14. Растворимость, коллоидные свойства, денатурация и оптические свойства белков. Белки - природные высокомолекулярные органические соединения, построенные из остатков 20 аминокислот, которые соединены пептидными связями в полипептидные цепи.
Растворимость белков в воде зависит от всех свойств белков: формы, молекулярной массы, величины заряда, соотношения полярных и неполярных функциональных групп на поверхности белка. Кроме этого, растворимость белка определяется составом растворителя, т.е. наличием в растворе других растворённых веществ.
По растворимости в воде и солевых р-рах: 1 Альбумины – растворимы в воде и слабо в р-рах соли.(овальбумин) 2 Глобулины – растворимы в водных растворах солей (лактоглобулин молока). 3 Глутемины – растворимы в кислотах и щелочах (ориземин семян риса). 4. Проламины – р-ся в в 60-80% р-ре этилового спирта (глиандин пшеницы).
С другой стороны, увеличение концентрации нейтральных солей может способствовать вьшадению определённых белков в осадок. Денатурирующие агенты, присутствующие в растворе, также снижают растворимость белков. Свойства белковых растворов определяются большими размерами молекул, т.е. белки являются коллоидными частицами и образуют коллоидные растворы. (размеры частиц - 0,1-0,001 мкм)

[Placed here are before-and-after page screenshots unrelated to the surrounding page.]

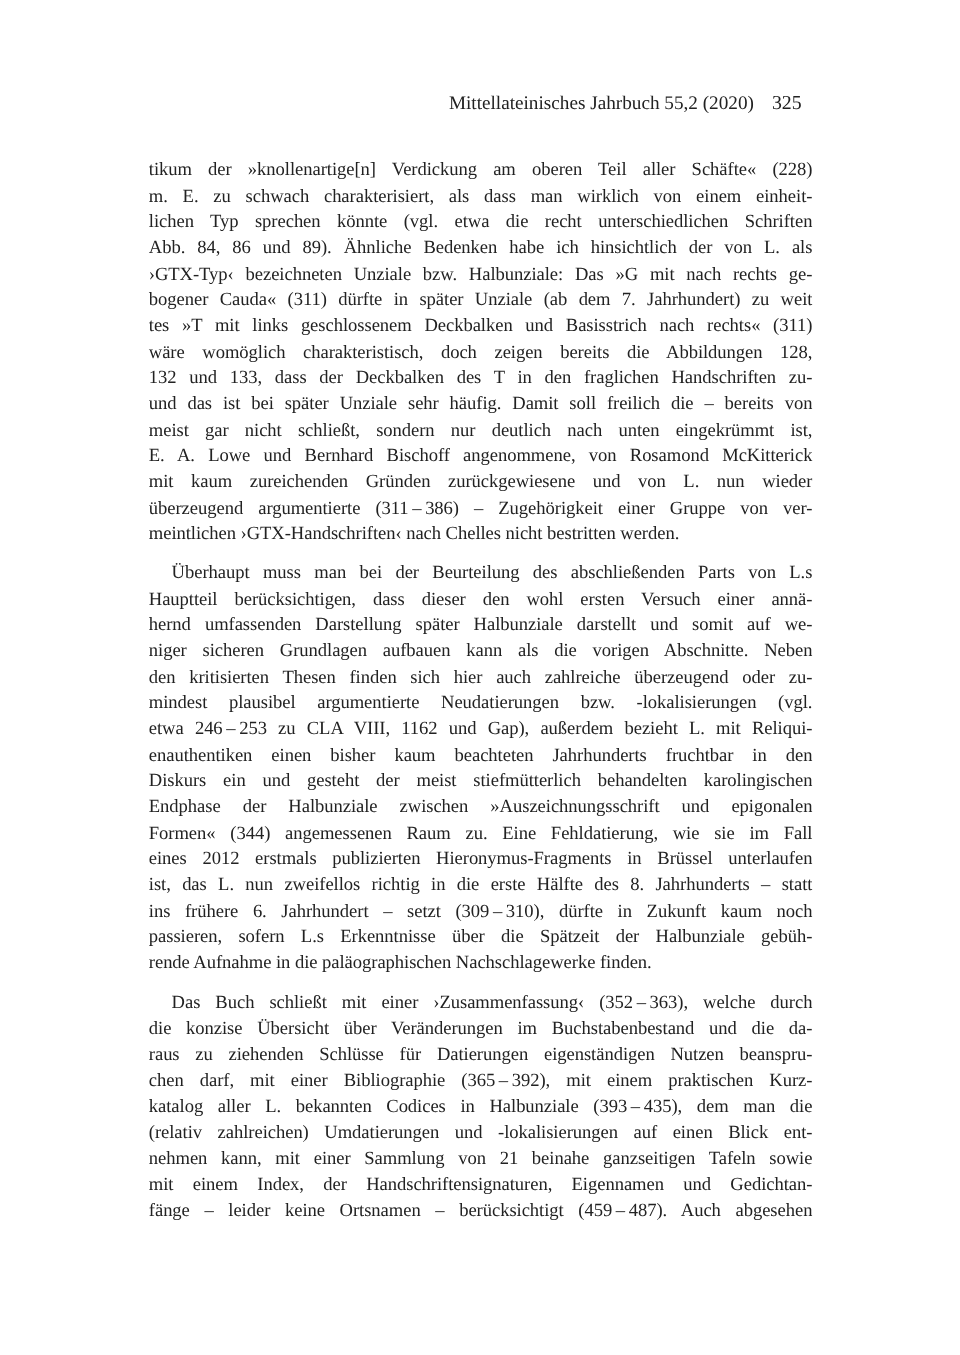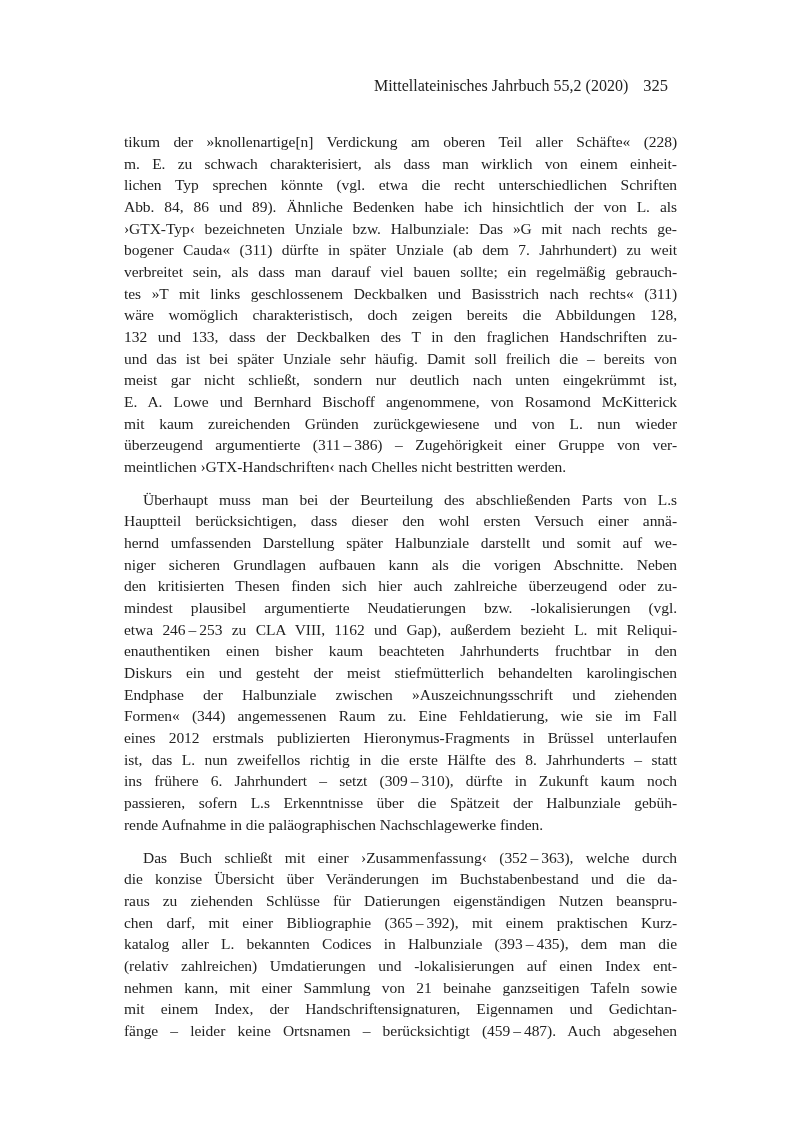--- a/index.html
+++ b/index.html
@@ -65,54 +65,53 @@
     <span>Mittellateinisches Jahrbuch 55,2 (2020)</span><span class="pagenum">325</span>
   </div>
   <div class="text-block">
       <div class="para">
         <div class="line">tikum der »knollenartige[n] Verdickung am oberen Teil aller Schäfte« (228)</div>
         <div class="line">m. E. zu schwach charakterisiert, als dass man wirklich von einem einheit-</div>
         <div class="line">lichen Typ sprechen könnte (vgl. etwa die recht unterschiedlichen Schriften</div>
         <div class="line">Abb. 84, 86 und 89). Ähnliche Bedenken habe ich hinsichtlich der von L. als</div>
         <div class="line">›GTX-Typ‹ bezeichneten Unziale bzw. Halbunziale: Das »G mit nach rechts ge-</div>
         <div class="line">bogener Cauda« (311) dürfte in später Unziale (ab dem 7. Jahrhundert) zu weit</div>
-        <div class="line">verbreitet sein, als dass man darauf viel bauen sollte; ein regelmäßig gebrauch-</div>
         <div class="line">tes »T mit links geschlossenem Deckbalken und Basisstrich nach rechts« (311)</div>
         <div class="line">wäre womöglich charakteristisch, doch zeigen bereits die Abbildungen 128,</div>
         <div class="line">132 und 133, dass der Deckbalken des T in den fraglichen Handschriften zu-</div>
         <div class="line">und das ist bei später Unziale sehr häufig. Damit soll freilich die – bereits von</div>
         <div class="line">meist gar nicht schließt, sondern nur deutlich nach unten eingekrümmt ist,</div>
         <div class="line">E. A. Lowe und Bernhard Bischoff angenommene, von Rosamond McKitterick</div>
         <div class="line">mit kaum zureichenden Gründen zurückgewiesene und von L. nun wieder</div>
         <div class="line">überzeugend argumentierte (311 – 386) – Zugehörigkeit einer Gruppe von ver-</div>
         <div class="line flush">meintlichen ›GTX-Handschriften‹ nach Chelles nicht bestritten werden.</div>
       </div>
       <div class="para">
         <div class="line indent">Überhaupt muss man bei der Beurteilung des abschließenden Parts von L.s</div>
         <div class="line">Hauptteil berücksichtigen, dass dieser den wohl ersten Versuch einer annä-</div>
         <div class="line">hernd umfassenden Darstellung später Halbunziale darstellt und somit auf we-</div>
         <div class="line">niger sicheren Grundlagen aufbauen kann als die vorigen Abschnitte. Neben</div>
         <div class="line">den kritisierten Thesen finden sich hier auch zahlreiche überzeugend oder zu-</div>
         <div class="line">mindest plausibel argumentierte Neudatierungen bzw. -lokalisierungen (vgl.</div>
         <div class="line">etwa 246 – 253 zu CLA VIII, 1162 und Gap), außerdem bezieht L. mit Reliqui-</div>
         <div class="line">enauthentiken einen bisher kaum beachteten Jahrhunderts fruchtbar in den</div>
         <div class="line">Diskurs ein und gesteht der meist stiefmütterlich behandelten karolingischen</div>
-        <div class="line">Endphase der Halbunziale zwischen »Auszeichnungsschrift und ziehenden</div>
+        <div class="line">Endphase der Halbunziale zwischen »Auszeichnungsschrift und epigonalen</div>
         <div class="line">Formen« (344) angemessenen Raum zu. Eine Fehldatierung, wie sie im Fall</div>
         <div class="line">eines 2012 erstmals publizierten Hieronymus-Fragments in Brüssel unterlaufen</div>
         <div class="line">ist, das L. nun zweifellos richtig in die erste Hälfte des 8. Jahrhunderts – statt</div>
         <div class="line">ins frühere 6. Jahrhundert – setzt (309 – 310), dürfte in Zukunft kaum noch</div>
         <div class="line">passieren, sofern L.s Erkenntnisse über die Spätzeit der Halbunziale gebüh-</div>
         <div class="line flush">rende Aufnahme in die paläographischen Nachschlagewerke finden.</div>
       </div>
       <div class="para">
         <div class="line indent">Das Buch schließt mit einer ›Zusammenfassung‹ (352 – 363), welche durch</div>
         <div class="line">die konzise Übersicht über Veränderungen im Buchstabenbestand und die da-</div>
         <div class="line">raus zu ziehenden Schlüsse für Datierungen eigenständigen Nutzen beanspru-</div>
         <div class="line">chen darf, mit einer Bibliographie (365 – 392), mit einem praktischen Kurz-</div>
         <div class="line">katalog aller L. bekannten Codices in Halbunziale (393 – 435), dem man die</div>
-        <div class="line">(relativ zahlreichen) Umdatierungen und -lokalisierungen auf einen Index ent-</div>
+        <div class="line">(relativ zahlreichen) Umdatierungen und -lokalisierungen auf einen Blick ent-</div>
         <div class="line">nehmen kann, mit einer Sammlung von 21 beinahe ganzseitigen Tafeln sowie</div>
         <div class="line">mit einem Index, der Handschriftensignaturen, Eigennamen und Gedichtan-</div>
         <div class="line">fänge – leider keine Ortsnamen – berücksichtigt (459 – 487). Auch abgesehen</div>
       </div>
     </div>
 </div>
 
 </body></html>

К свойствам белковых растворов относятся:1. Рассеивание света вследствие дифракции на коллоидных частицах – опалесценция. Особенно это заметно при прохождении луча света через белковый раствор, когда виден светящийся конус (эффект Тиндаля).2. Белковые растворы в отличие от истинных обладают малой скоростью диффузии. 3. Неспособность белковых частиц проникать через мембраны, поры которых меньше диаметра белков (полунепроницаемые мембраны). Это используется в диализе. Очистка белковых препаратов от посторонних примесей лежит в основе работы "искусственной почки". 4. Создание онкотического давления, то есть перемещение воды в сторону более высокой концентрации белка, что проявляется, например, как формирование отеков при повышении проницаемости сосудистой стенки. 5. Высокая вязкость в результате сил сцепления между крупными молекулами, что проявляется, например, при образовании гелей и студней Денатурация – разрушение нативной конформации белка (разрушение слабых связей, не пептидных) Денатур-ие агенты: высокая темп-ра, интенсивное стряхивание р-ра (взаимод-ие с возд. средой), орг. в-ва (фенол) взаимодей-щие с функ-ми группами белков, к-ты и щелочи, соли тяжелых металлов, детергенты (различные мыла). Ренатурация – возвтращение нативной стр-ры белка, например после удаления соли из р-ра.